§ **MATERIAL FOR THIS EXERCISE**:
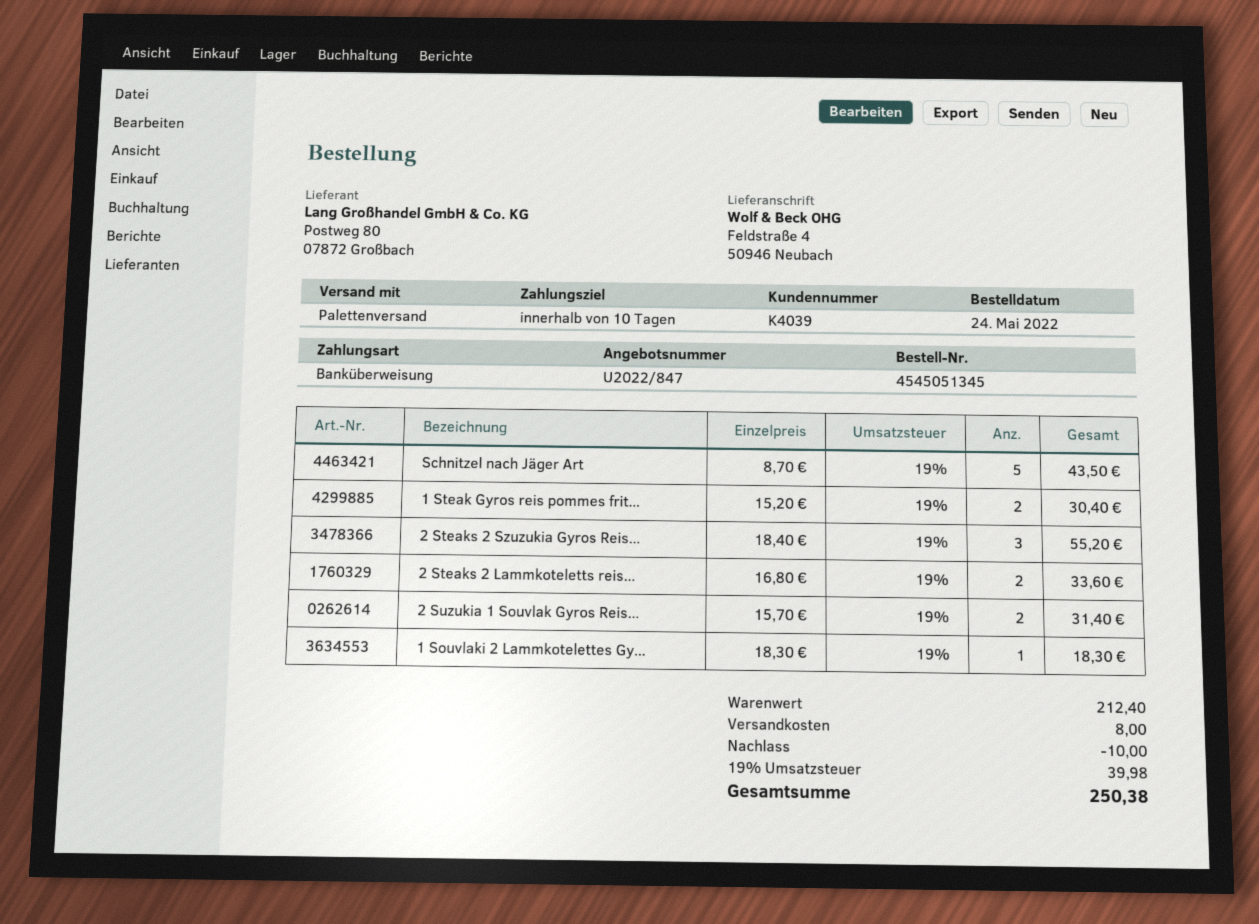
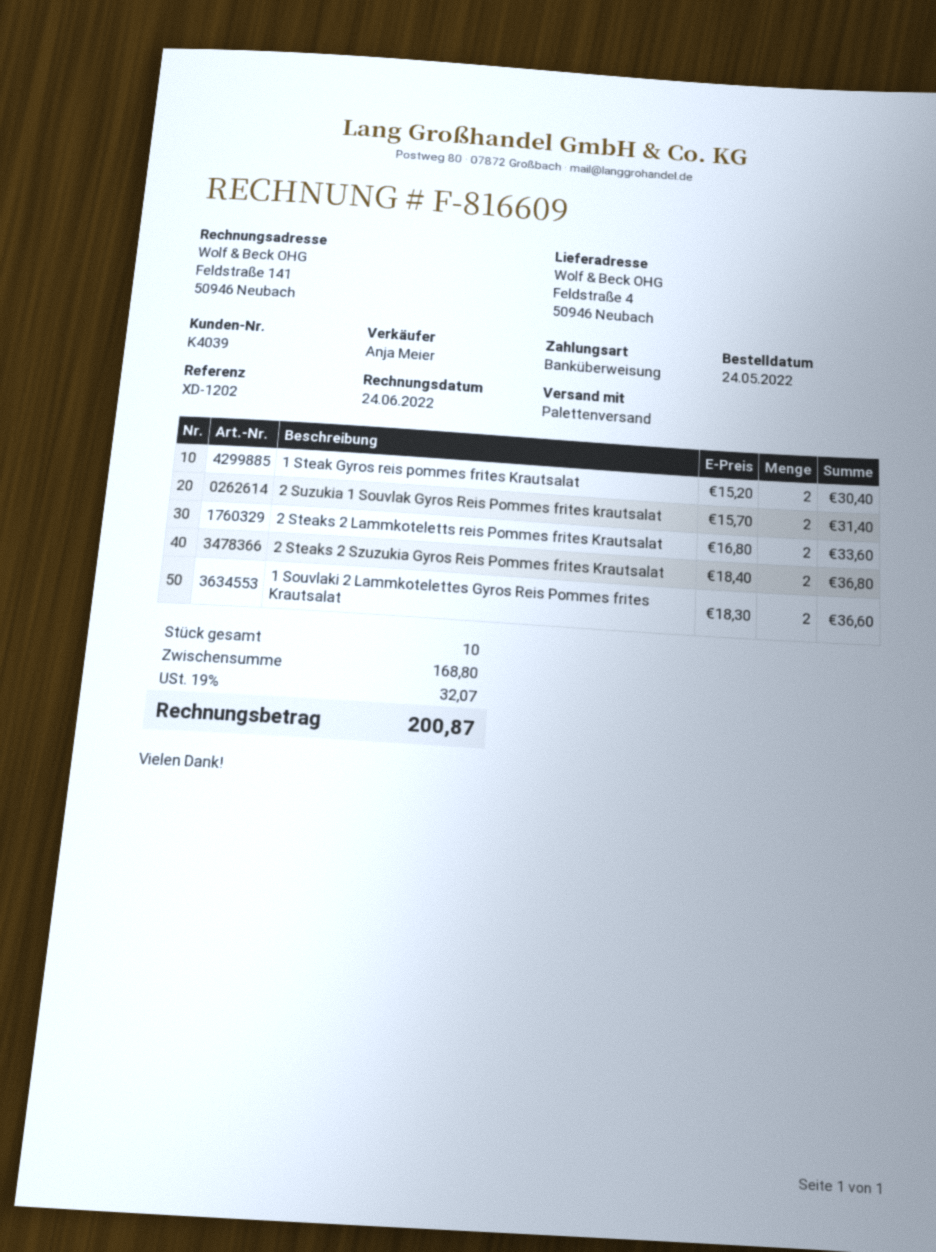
Schnitzel nach Jäger Art: 5 x 8.70 = 43.50 -> none
2 Steaks 2 Szuzukia Gyros Reis...: 3 x 18.40 = 55.20 -> 2 x 18.40 = 36.80
1 Souvlaki 2 Lammkotelettes Gy...: 1 x 18.30 = 18.30 -> 2 x 18.30 = 36.60
subtotal: 212.40 -> 168.80
discount: 10.00 -> none
shipping: 8.00 -> none
tax: 19% = 39.98 -> 19% = 32.07
total: 250.38 -> 200.87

§ **PROBLEM TO WORK ON**: The answer must consist of the lines from the one with "discount: 10.00 -> none" through the final line of the entries above, exactly as they are, and nothing else.

§ **WRITTEN RESPONSE**:
discount: 10.00 -> none
shipping: 8.00 -> none
tax: 19% = 39.98 -> 19% = 32.07
total: 250.38 -> 200.87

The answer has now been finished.